◆ **Exercise**
Any images in the records should be skipped; transcribe the rest exactly.

◆ **Records to process**
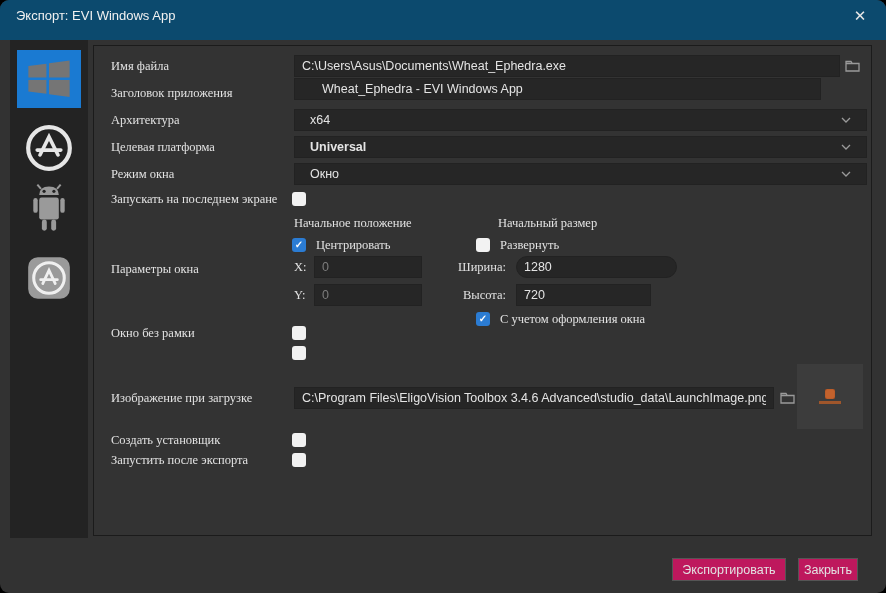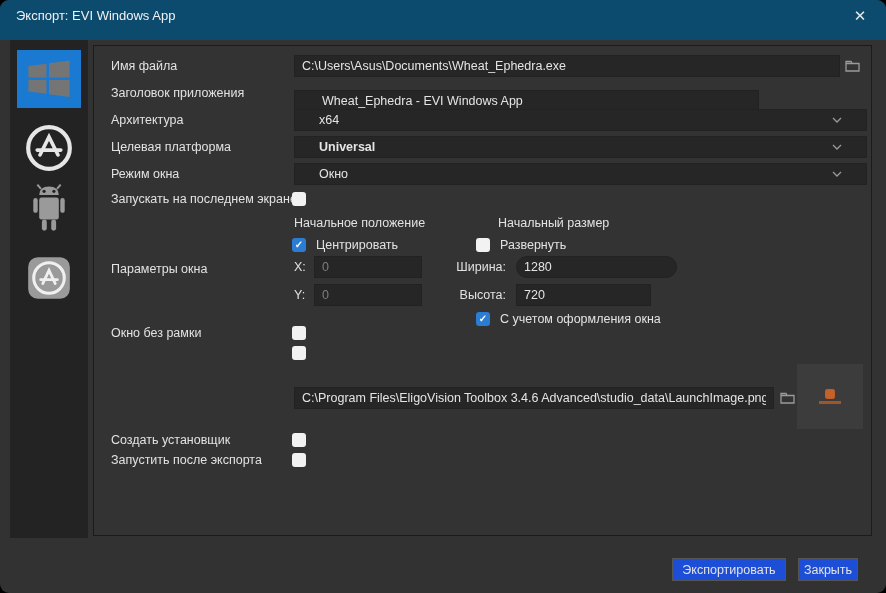--- a/index.html
+++ b/index.html
@@ -11,39 +11,39 @@
     display:flex;align-items:center;justify-content:center;cursor:default;}
   
   .sidebar{position:absolute;left:10px;top:40px;width:78px;height:498px;background:#232323;}
   .side-item{position:absolute;left:0;width:78px;display:flex;align-items:center;justify-content:center;}
   .win-tile{left:7px;top:10px;width:64px;height:58px;background:#1a7ad2;position:absolute;}
   .circle-icon{top:82px;height:52px;}
   .android-icon-wrap{top:142px;height:58px;}
   .square-icon{top:212px;height:52px;}
   
   .panel{position:absolute;left:93px;top:45px;width:779px;height:491px;background:#333333;border:1px solid #1b1b1b;}
-  .lbl{position:absolute;font-size:12.5px;color:#e2e2e2;line-height:22px;white-space:nowrap;}
+  .lbl{position:absolute;font-size:12.5px;color:#e2e2e2;line-height:22px;white-space:nowrap;font-family:Liberation Serif, serif;}
   .field{position:absolute;height:22px;background:#262626;border:1px solid #222;color:#e4e4e4;
     font-size:12.5px;padding:0 7px;outline:none;}
   .field.dis{color:#7d7d7d;}
   .combo{position:absolute;height:22px;background:#262626;border:1px solid #222;color:#e4e4e4;
-    font-size:12.5px;display:flex;align-items:center;padding:0 24px;}
+    font-size:12.5px;display:flex;align-items:center;padding:0 15px;}
   .combo .chev{margin-left:auto;display:flex;align-items:center;}
   .cb{position:absolute;width:14px;height:14px;border-radius:3px;background:#f2f2f2;
     display:flex;align-items:center;justify-content:center;}
   .cb.on{background:#2b7cd3;}
   .cb.on::after{content:"✓";color:#fff;font-size:10px;font-weight:bold;line-height:1;}
   .folder-btn{position:absolute;width:18px;height:16px;display:flex;align-items:center;justify-content:center;}
   .thumb{position:absolute;left:703px;top:318px;width:66px;height:65px;background:#3c3c3c;
     display:flex;flex-direction:column;align-items:center;justify-content:center;gap:2px;}
   .thumb .mark{width:10px;height:10px;background:#c4622d;border-radius:2px;
     box-shadow:0 0 1px #7a3514 inset;}
   .thumb .mark2{width:22px;height:3px;background:#b05a28;opacity:.85;}
   
-  .btn{position:absolute;top:558px;height:23px;background:#1d4ed8;border:1px solid #555;
+  .btn{position:absolute;top:558px;height:23px;background:#be185d;border:1px solid #555;
     color:#e3e3e3;font-size:12.5px;display:flex;align-items:center;justify-content:center;}
   .btn.export{left:672px;width:114px;}
   .btn.close{left:798px;width:60px;}
 </style>
 </head>
 <body>
 
 <div class="window">
 
   <div class="titlebar">
@@ -105,21 +105,21 @@
     <input class="field" style="left: 200px; top: 9px; width: 546px;" value="C:\Users\Asus\Documents\Wheat_Ephedra.exe">
     <div class="folder-btn" style="left:749px;top:12px;">
       <span style="display:flex;">
         <svg width="15" height="12" viewBox="0 0 15 12">
             <path d="M1 3.5 L1 11 L14 11 L14 3.5 Z M1 3.5 L1 1.5 L6 1.5 L7 3" fill="none" stroke="#9a9a9a" stroke-width="1.3"></path>
           </svg>
       </span>
     </div>
 
     <div class="lbl" style="left:17px;top:36px;">Заголовок приложения</div>
-    <input class="field" style="left: 200px; top: 44px; width: 465px; padding-left: 27px;" value="Wheat_Ephedra - EVI Windows App">
+    <input class="field" style="left: 200px; top: 32px; width: 527px; padding-left: 27px;" value="Wheat_Ephedra - EVI Windows App">
 
     <div class="lbl" style="left:17px;top:63px;">Архитектура</div>
     <div class="combo" style="left:200px;top:63px;width:573px;">
       <span>x64</span>
       <span class="chev">
         <svg width="10" height="6" viewBox="0 0 10 6">
             <polyline points="1,1 5,5 9,1" fill="none" stroke="#9a9a9a" stroke-width="1.3"></polyline>
           </svg>
       </span>
     </div>
@@ -169,20 +169,21 @@
     <input class="field" style="left: 422px; top: 238px; width: 135px;" value="720">
 
     <span class="cb on" style="left:382px;top:266px;"></span>
     <div class="lbl" style="left:406px;top:262px;">С учетом оформления окна</div>
 
     <div class="lbl" style="left:17px;top:276px;">Окно без рамки</div>
     <span class="cb" style="left:198px;top:280px;"></span>
 
     <span class="cb" style="left:198px;top:300px;"></span>
 
+    <div class="lbl" style="left:17px;top:341px;">Изображение при загрузке</div>
     <input class="field" style="left: 200px; top: 341px; width: 480px;" value="C:\Program Files\EligoVision Toolbox 3.4.6 Advanced\studio_data\LaunchImage.png">
     <div class="folder-btn" style="left:684px;top:344px;">
       <span style="display:flex;">
         <svg width="15" height="12" viewBox="0 0 15 12">
             <path d="M1 3.5 L1 11 L14 11 L14 3.5 Z M1 3.5 L1 1.5 L6 1.5 L7 3" fill="none" stroke="#9a9a9a" stroke-width="1.3"></path>
           </svg>
       </span>
     </div>
     <div class="thumb">
       <span class="mark"></span>

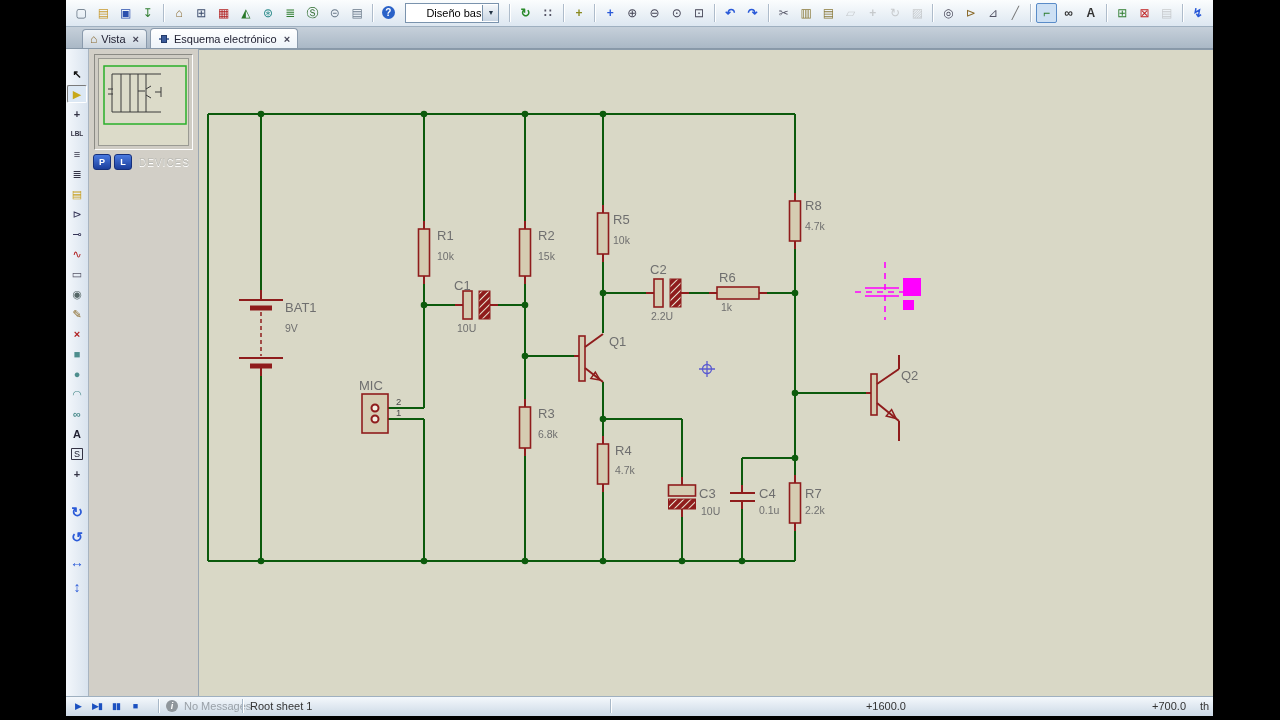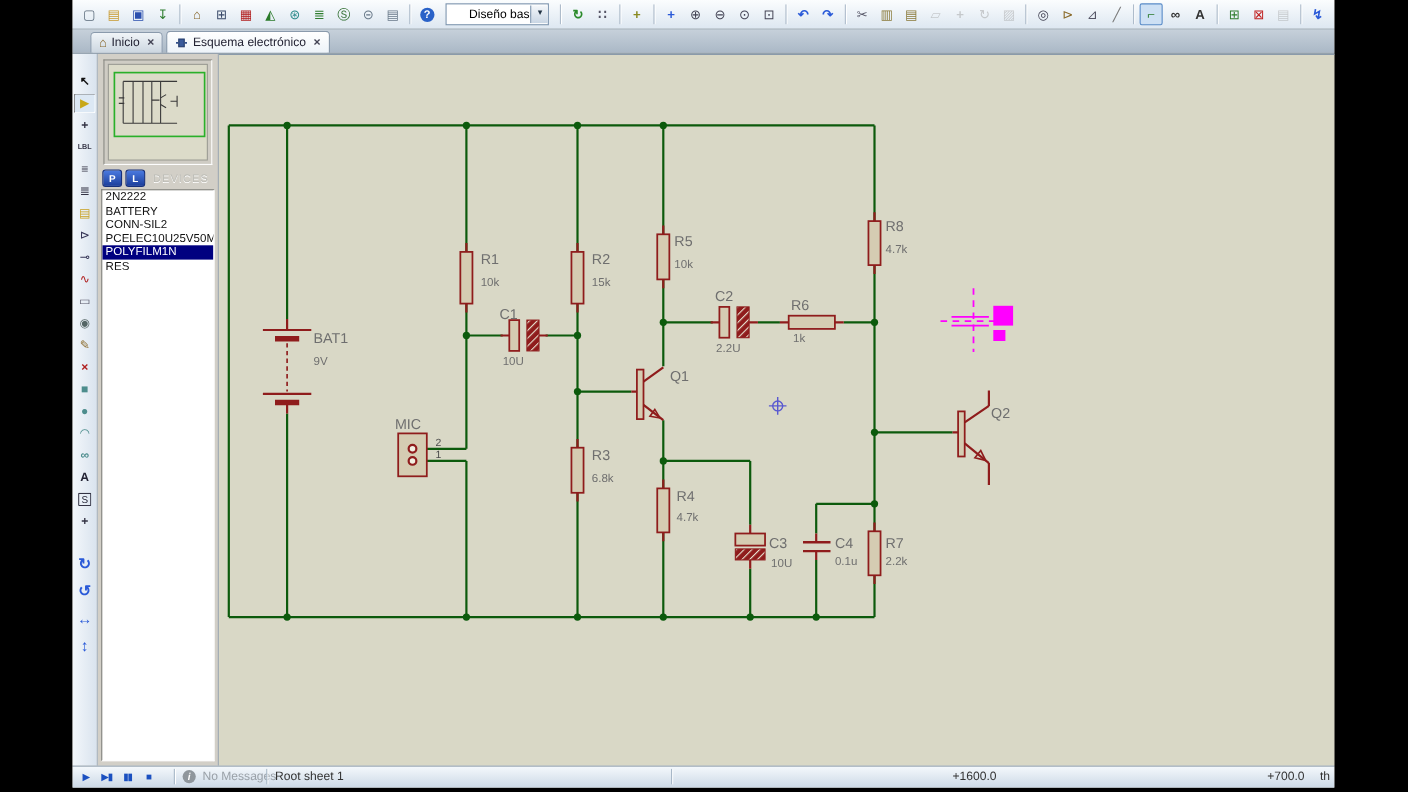--- a/index.html
+++ b/index.html
@@ -150,21 +150,21 @@
       <span class="tb-icon" style="color: rgb(47, 125, 47);">⊞</span>
       <span class="tb-icon" style="color: rgb(192, 32, 32);">⊠</span>
       <span class="tb-icon disabled" style="color: rgb(153, 153, 153);">▤</span>
       <span class="tb-sep"></span>
       <span class="tb-icon bold" style="color: rgb(42, 90, 216);">↯</span>
     </div>
 
   <div id="tabbar">
     <div class="tab inactive">
       <span class="homeglyph">⌂</span>
-      <span>Inicio</span>
+      <span>Vista</span>
       <span class="closex">×</span>
     </div>
     <div class="tab active">
       <svg width="12" height="12" viewBox="0 0 12 12">
         <path d="M1,6 h2 M9,6 h2" stroke="#33508a" stroke-width="1.6" fill="none"></path>
         <rect x="3.5" y="2.5" width="5" height="7" fill="#3a5a9a" stroke="#223a6a"></rect>
       </svg>
       <span>Esquema electrónico</span>
       <span class="closex">×</span>
     </div>
@@ -212,28 +212,20 @@
               <path d="M9,30 H14 M9,35 H14"></path>
             </g>
           </svg>
         </div>
       </div>
       <div id="pl-row">
         <div class="pl-btn">P</div>
         <div class="pl-btn">L</div>
         <div id="devices-header">DEVICES</div>
       </div>
-      <div id="device-list">
-          <div class="dev-item">2N2222</div>
-          <div class="dev-item">BATTERY</div>
-          <div class="dev-item">CONN-SIL2</div>
-          <div class="dev-item">PCELEC10U25V50M</div>
-          <div class="dev-item selected">POLYFILM1N</div>
-          <div class="dev-item">RES</div>
-        </div>
     </div>
 
     <div id="canvas">
       <svg id="schematic" width="1016" height="633" viewBox="0 0 1016 633">
         <defs>
           <pattern id="hat" width="5" height="5" patternUnits="userSpaceOnUse" patternTransform="rotate(45)">
             <rect width="5" height="5" style="fill:var(--outline,#8f1c1c)"></rect>
             <line x1="0" y1="0" x2="0" y2="5" stroke="#e8e4d2" stroke-width="2"></line>
           </pattern>
         </defs>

◆ **Response to the exercise**
--- a/index.html
+++ b/index.html
@@ -11,39 +11,39 @@
     display:flex;align-items:center;justify-content:center;cursor:default;}
   
   .sidebar{position:absolute;left:10px;top:40px;width:78px;height:498px;background:#232323;}
   .side-item{position:absolute;left:0;width:78px;display:flex;align-items:center;justify-content:center;}
   .win-tile{left:7px;top:10px;width:64px;height:58px;background:#1a7ad2;position:absolute;}
   .circle-icon{top:82px;height:52px;}
   .android-icon-wrap{top:142px;height:58px;}
   .square-icon{top:212px;height:52px;}
   
   .panel{position:absolute;left:93px;top:45px;width:779px;height:491px;background:#333333;border:1px solid #1b1b1b;}
-  .lbl{position:absolute;font-size:12.5px;color:#e2e2e2;line-height:22px;white-space:nowrap;}
+  .lbl{position:absolute;font-size:12.5px;color:#e2e2e2;line-height:22px;white-space:nowrap;font-family:Liberation Serif, serif;}
   .field{position:absolute;height:22px;background:#262626;border:1px solid #222;color:#e4e4e4;
     font-size:12.5px;padding:0 7px;outline:none;}
   .field.dis{color:#7d7d7d;}
   .combo{position:absolute;height:22px;background:#262626;border:1px solid #222;color:#e4e4e4;
-    font-size:12.5px;display:flex;align-items:center;padding:0 24px;}
+    font-size:12.5px;display:flex;align-items:center;padding:0 15px;}
   .combo .chev{margin-left:auto;display:flex;align-items:center;}
   .cb{position:absolute;width:14px;height:14px;border-radius:3px;background:#f2f2f2;
     display:flex;align-items:center;justify-content:center;}
   .cb.on{background:#2b7cd3;}
   .cb.on::after{content:"✓";color:#fff;font-size:10px;font-weight:bold;line-height:1;}
   .folder-btn{position:absolute;width:18px;height:16px;display:flex;align-items:center;justify-content:center;}
   .thumb{position:absolute;left:703px;top:318px;width:66px;height:65px;background:#3c3c3c;
     display:flex;flex-direction:column;align-items:center;justify-content:center;gap:2px;}
   .thumb .mark{width:10px;height:10px;background:#c4622d;border-radius:2px;
     box-shadow:0 0 1px #7a3514 inset;}
   .thumb .mark2{width:22px;height:3px;background:#b05a28;opacity:.85;}
   
-  .btn{position:absolute;top:558px;height:23px;background:#1d4ed8;border:1px solid #555;
+  .btn{position:absolute;top:558px;height:23px;background:#be185d;border:1px solid #555;
     color:#e3e3e3;font-size:12.5px;display:flex;align-items:center;justify-content:center;}
   .btn.export{left:672px;width:114px;}
   .btn.close{left:798px;width:60px;}
 </style>
 </head>
 <body>
 
 <div class="window">
 
   <div class="titlebar">
@@ -105,21 +105,21 @@
     <input class="field" style="left: 200px; top: 9px; width: 546px;" value="C:\Users\Asus\Documents\Wheat_Ephedra.exe">
     <div class="folder-btn" style="left:749px;top:12px;">
       <span style="display:flex;">
         <svg width="15" height="12" viewBox="0 0 15 12">
             <path d="M1 3.5 L1 11 L14 11 L14 3.5 Z M1 3.5 L1 1.5 L6 1.5 L7 3" fill="none" stroke="#9a9a9a" stroke-width="1.3"></path>
           </svg>
       </span>
     </div>
 
     <div class="lbl" style="left:17px;top:36px;">Заголовок приложения</div>
-    <input class="field" style="left: 200px; top: 44px; width: 465px; padding-left: 27px;" value="Wheat_Ephedra - EVI Windows App">
+    <input class="field" style="left: 200px; top: 32px; width: 527px; padding-left: 27px;" value="Wheat_Ephedra - EVI Windows App">
 
     <div class="lbl" style="left:17px;top:63px;">Архитектура</div>
     <div class="combo" style="left:200px;top:63px;width:573px;">
       <span>x64</span>
       <span class="chev">
         <svg width="10" height="6" viewBox="0 0 10 6">
             <polyline points="1,1 5,5 9,1" fill="none" stroke="#9a9a9a" stroke-width="1.3"></polyline>
           </svg>
       </span>
     </div>
@@ -169,20 +169,21 @@
     <input class="field" style="left: 422px; top: 238px; width: 135px;" value="720">
 
     <span class="cb on" style="left:382px;top:266px;"></span>
     <div class="lbl" style="left:406px;top:262px;">С учетом оформления окна</div>
 
     <div class="lbl" style="left:17px;top:276px;">Окно без рамки</div>
     <span class="cb" style="left:198px;top:280px;"></span>
 
     <span class="cb" style="left:198px;top:300px;"></span>
 
+    <div class="lbl" style="left:17px;top:341px;">Изображение при загрузке</div>
     <input class="field" style="left: 200px; top: 341px; width: 480px;" value="C:\Program Files\EligoVision Toolbox 3.4.6 Advanced\studio_data\LaunchImage.png">
     <div class="folder-btn" style="left:684px;top:344px;">
       <span style="display:flex;">
         <svg width="15" height="12" viewBox="0 0 15 12">
             <path d="M1 3.5 L1 11 L14 11 L14 3.5 Z M1 3.5 L1 1.5 L6 1.5 L7 3" fill="none" stroke="#9a9a9a" stroke-width="1.3"></path>
           </svg>
       </span>
     </div>
     <div class="thumb">
       <span class="mark"></span>

--- a/index.html
+++ b/index.html
@@ -150,21 +150,21 @@
       <span class="tb-icon" style="color: rgb(47, 125, 47);">⊞</span>
       <span class="tb-icon" style="color: rgb(192, 32, 32);">⊠</span>
       <span class="tb-icon disabled" style="color: rgb(153, 153, 153);">▤</span>
       <span class="tb-sep"></span>
       <span class="tb-icon bold" style="color: rgb(42, 90, 216);">↯</span>
     </div>
 
   <div id="tabbar">
     <div class="tab inactive">
       <span class="homeglyph">⌂</span>
-      <span>Inicio</span>
+      <span>Vista</span>
       <span class="closex">×</span>
     </div>
     <div class="tab active">
       <svg width="12" height="12" viewBox="0 0 12 12">
         <path d="M1,6 h2 M9,6 h2" stroke="#33508a" stroke-width="1.6" fill="none"></path>
         <rect x="3.5" y="2.5" width="5" height="7" fill="#3a5a9a" stroke="#223a6a"></rect>
       </svg>
       <span>Esquema electrónico</span>
       <span class="closex">×</span>
     </div>
@@ -212,28 +212,20 @@
               <path d="M9,30 H14 M9,35 H14"></path>
             </g>
           </svg>
         </div>
       </div>
       <div id="pl-row">
         <div class="pl-btn">P</div>
         <div class="pl-btn">L</div>
         <div id="devices-header">DEVICES</div>
       </div>
-      <div id="device-list">
-          <div class="dev-item">2N2222</div>
-          <div class="dev-item">BATTERY</div>
-          <div class="dev-item">CONN-SIL2</div>
-          <div class="dev-item">PCELEC10U25V50M</div>
-          <div class="dev-item selected">POLYFILM1N</div>
-          <div class="dev-item">RES</div>
-        </div>
     </div>
 
     <div id="canvas">
       <svg id="schematic" width="1016" height="633" viewBox="0 0 1016 633">
         <defs>
           <pattern id="hat" width="5" height="5" patternUnits="userSpaceOnUse" patternTransform="rotate(45)">
             <rect width="5" height="5" style="fill:var(--outline,#8f1c1c)"></rect>
             <line x1="0" y1="0" x2="0" y2="5" stroke="#e8e4d2" stroke-width="2"></line>
           </pattern>
         </defs>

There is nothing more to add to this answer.